Volunteers Hart Cobb, left, of Dunwoody United Methodist Church, and Bruce Richards of Temple Sinai, unload beds to be used by homeless families housed by Family Promise of North Fulton/DeKalb.

Penina Richards brought flowers. It just happened to be Mother’s Day, and she thought a few vases filled with little roses, colored pink or peach or red, would brighten these makeshift bedrooms and make them feel a bit more welcoming.

“These women coming in are mothers,” she said. “I’m delighted to be here for them on Mother’s Day.”

Richards and her daughter, 17-year-old Marley, planned to stay the night along with the four other families that were scheduled to arrive that afternoon. As they awaited their guests, the Richards – Penina, her husband, Bruce, and Marley – spent the warm Sunday afternoon turning a group of religious classrooms at Temple Sinai in Sandy Springs into bedrooms.

For the next week, four of those bedrooms would provide temporary homes for four homeless families. “This room is their room for the week,” Penina said as she moved in boxes holding one family’s belongings.

The Richards had volunteered to help set up the rooms and meet the families as members of Family Promise of North Fulton/DeKalb, a new program organized by a dozen churches and synagogues spread across Sandy Springs, Dunwoody, Buckhead, Roswell and Alpharetta.

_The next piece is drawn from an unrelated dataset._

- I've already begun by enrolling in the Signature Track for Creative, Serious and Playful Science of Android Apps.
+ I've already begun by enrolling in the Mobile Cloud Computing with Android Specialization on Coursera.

Family Promise Executive Director Bill Hardison.

Through the Family Promise program, member congregations provide places where up to four homeless families can live for a week. The host congregation supplies volunteers who sleep over, provide meals and otherwise support the families during that week. The families move from facility to facility, spending one week at one congregation, then moving on to another.

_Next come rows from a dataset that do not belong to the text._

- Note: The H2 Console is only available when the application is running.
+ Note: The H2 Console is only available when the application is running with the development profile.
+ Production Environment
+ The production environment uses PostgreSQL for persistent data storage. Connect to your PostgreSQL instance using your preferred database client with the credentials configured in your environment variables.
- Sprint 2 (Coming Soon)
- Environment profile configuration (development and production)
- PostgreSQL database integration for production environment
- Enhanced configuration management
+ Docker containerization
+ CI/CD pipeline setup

“The tenets of our faith tell us to care for those who are marginalized in society,” said Rabbi Bradley Levenberg of Temple Sinai, who chairs the local Family Promise board. “This is a great opportunity for us to live our faith.”

The original Family Promise program started about 25 years ago in New Jersey, Levenberg said. The interfaith organization now claims about 181 affiliated networks in 41 states, with 150,000 volunteers working in more than 5,000 congregations, according to the Family Promise website.

Networks have been established in communities large and small. About a dozen now operate in Georgia, said Bill Hardison, executive director of Family Promise of North Fulton/DeKalb.

A representative of the national group came to the north metro area about 18 months ago, Levenberg said, and started meeting with representatives of religious groups to convince them a local network was needed. The local congregations agreed. The group hired Hardison in January and hosted its first family in February.

“Why do this? There’s a need for it,” Hardison said. “There are families out there.”

“The basic premise is to solve homelessness one community at a time,” said Jenny Carter, director of finance at Dunwoody United Methodist Church, who volunteers with Family Promise.

From left, Penina and Marley Richards
turn a classroom at Temple Sinai in Sandy Springs into a temporary home for a homeless family.

Hardison works out of an office in the basement of St. Luke’s Presbyterian Church in Dunwoody, where the program keeps a day room for the families. The room contains toys for young children, a waiting area, and a computer room adults can use to look for jobs. The church also provides showers and a washer and dryer the families can use.

One thing that separates Family Promise from other homeless programs is that the program provides temporary housing for families, including fathers, mothers and children, representatives said.

“It’s an amazing thing to keep families together,” Penina Richards said as she rolled beds into classrooms that soon would become bedrooms.

The program also sets no age limit on the hosts, Levenberg said. That meant his daughter, Ilana, could stay over with him when he helped chaperone the first Family Promise family to stay at Temple Sinai.

“It was wonderful to be able to bring my daughter to do this with me,” he said. “The conversations afterward have power to be truly impactful. When we were going to sleep that night, she said, ‘They don’t look like poor people.’ We got into a tremendous conversation about what poor people look like. It helped her to understand her preconceived notions of who homeless people are.”

When the families were at Dunwoody United Methodist, Carter felt sort of like they were guests in her own home. In fact, she found herself helping one of the children prepare a book report that was due at school the following morning.

“She got 100 on it,” Carter said. “She made sure to tell me the next night.”